§ **EXERCISE DESCRIPTION**: The lines to transcribe run from the top of the material below to the line with "185.99968081200512 215.2953534825489 A", inclusive. Leave the pictures behind.

§ **STORED DATA**:
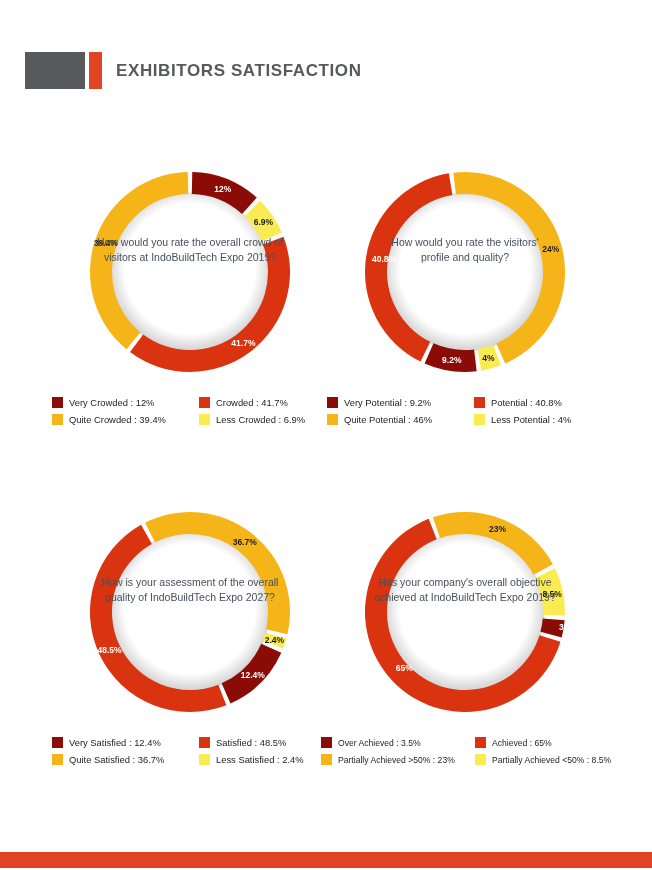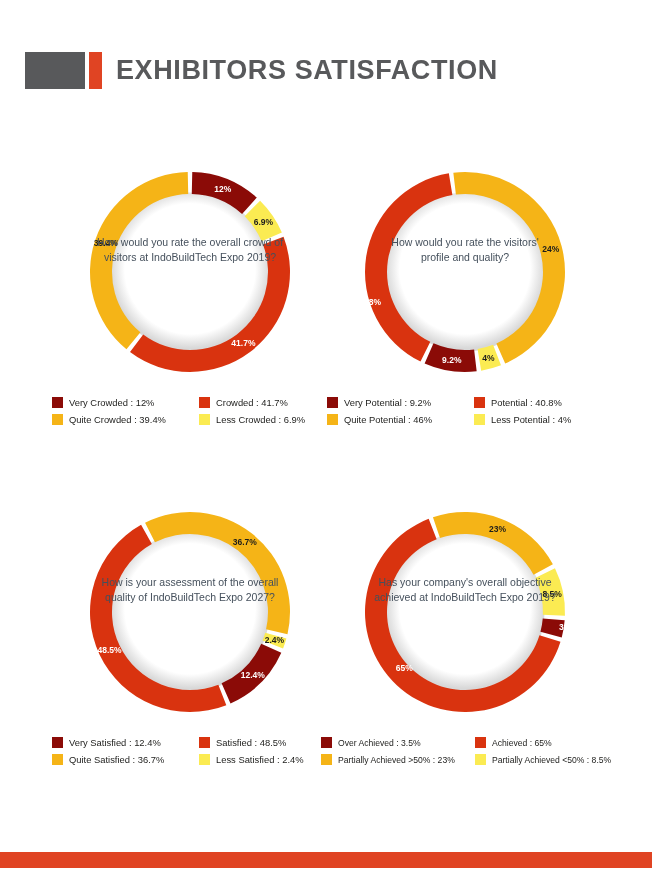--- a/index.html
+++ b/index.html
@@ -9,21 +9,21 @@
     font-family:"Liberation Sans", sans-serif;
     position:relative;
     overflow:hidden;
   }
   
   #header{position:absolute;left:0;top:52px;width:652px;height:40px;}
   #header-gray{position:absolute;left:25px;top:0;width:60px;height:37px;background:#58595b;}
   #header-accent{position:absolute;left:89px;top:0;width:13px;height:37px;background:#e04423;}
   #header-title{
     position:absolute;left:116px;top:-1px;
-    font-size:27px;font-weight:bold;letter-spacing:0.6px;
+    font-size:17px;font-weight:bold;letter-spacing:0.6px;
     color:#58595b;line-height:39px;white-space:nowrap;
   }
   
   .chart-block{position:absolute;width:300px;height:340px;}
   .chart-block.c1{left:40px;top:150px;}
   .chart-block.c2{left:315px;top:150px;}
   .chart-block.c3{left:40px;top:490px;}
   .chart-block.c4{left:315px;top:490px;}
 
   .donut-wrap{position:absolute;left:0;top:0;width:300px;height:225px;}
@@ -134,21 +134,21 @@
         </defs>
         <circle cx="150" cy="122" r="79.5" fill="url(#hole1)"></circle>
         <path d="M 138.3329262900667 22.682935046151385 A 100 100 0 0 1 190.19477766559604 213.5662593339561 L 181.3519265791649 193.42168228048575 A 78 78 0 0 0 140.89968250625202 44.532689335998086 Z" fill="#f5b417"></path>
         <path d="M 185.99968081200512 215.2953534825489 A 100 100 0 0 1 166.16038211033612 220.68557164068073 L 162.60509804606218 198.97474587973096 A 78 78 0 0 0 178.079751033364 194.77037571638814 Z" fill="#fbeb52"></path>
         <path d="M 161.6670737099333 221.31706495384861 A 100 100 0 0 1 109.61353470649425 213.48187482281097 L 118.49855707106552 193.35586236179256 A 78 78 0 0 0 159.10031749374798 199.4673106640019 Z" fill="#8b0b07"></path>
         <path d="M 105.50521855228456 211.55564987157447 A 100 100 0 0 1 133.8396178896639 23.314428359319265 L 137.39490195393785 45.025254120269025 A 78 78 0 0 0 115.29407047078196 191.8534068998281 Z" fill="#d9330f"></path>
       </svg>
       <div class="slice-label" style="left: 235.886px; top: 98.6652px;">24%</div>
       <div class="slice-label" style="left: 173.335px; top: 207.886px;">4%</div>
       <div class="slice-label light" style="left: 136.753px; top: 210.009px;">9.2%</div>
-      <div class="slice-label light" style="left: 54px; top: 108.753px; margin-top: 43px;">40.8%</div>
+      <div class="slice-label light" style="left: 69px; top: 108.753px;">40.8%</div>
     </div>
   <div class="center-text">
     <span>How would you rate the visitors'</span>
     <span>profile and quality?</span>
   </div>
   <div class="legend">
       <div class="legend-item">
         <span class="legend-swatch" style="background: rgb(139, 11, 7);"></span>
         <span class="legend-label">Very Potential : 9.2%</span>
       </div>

§ **RESULT**:
--- a/index.html
+++ b/index.html
@@ -9,21 +9,21 @@
     font-family:"Liberation Sans", sans-serif;
     position:relative;
     overflow:hidden;
   }
   
   #header{position:absolute;left:0;top:52px;width:652px;height:40px;}
   #header-gray{position:absolute;left:25px;top:0;width:60px;height:37px;background:#58595b;}
   #header-accent{position:absolute;left:89px;top:0;width:13px;height:37px;background:#e04423;}
   #header-title{
     position:absolute;left:116px;top:-1px;
-    font-size:27px;font-weight:bold;letter-spacing:0.6px;
+    font-size:17px;font-weight:bold;letter-spacing:0.6px;
     color:#58595b;line-height:39px;white-space:nowrap;
   }
   
   .chart-block{position:absolute;width:300px;height:340px;}
   .chart-block.c1{left:40px;top:150px;}
   .chart-block.c2{left:315px;top:150px;}
   .chart-block.c3{left:40px;top:490px;}
   .chart-block.c4{left:315px;top:490px;}
 
   .donut-wrap{position:absolute;left:0;top:0;width:300px;height:225px;}
@@ -134,21 +134,21 @@
         </defs>
         <circle cx="150" cy="122" r="79.5" fill="url(#hole1)"></circle>
         <path d="M 138.3329262900667 22.682935046151385 A 100 100 0 0 1 190.19477766559604 213.5662593339561 L 181.3519265791649 193.42168228048575 A 78 78 0 0 0 140.89968250625202 44.532689335998086 Z" fill="#f5b417"></path>
         <path d="M 185.99968081200512 215.2953534825489 A 100 100 0 0 1 166.16038211033612 220.68557164068073 L 162.60509804606218 198.97474587973096 A 78 78 0 0 0 178.079751033364 194.77037571638814 Z" fill="#fbeb52"></path>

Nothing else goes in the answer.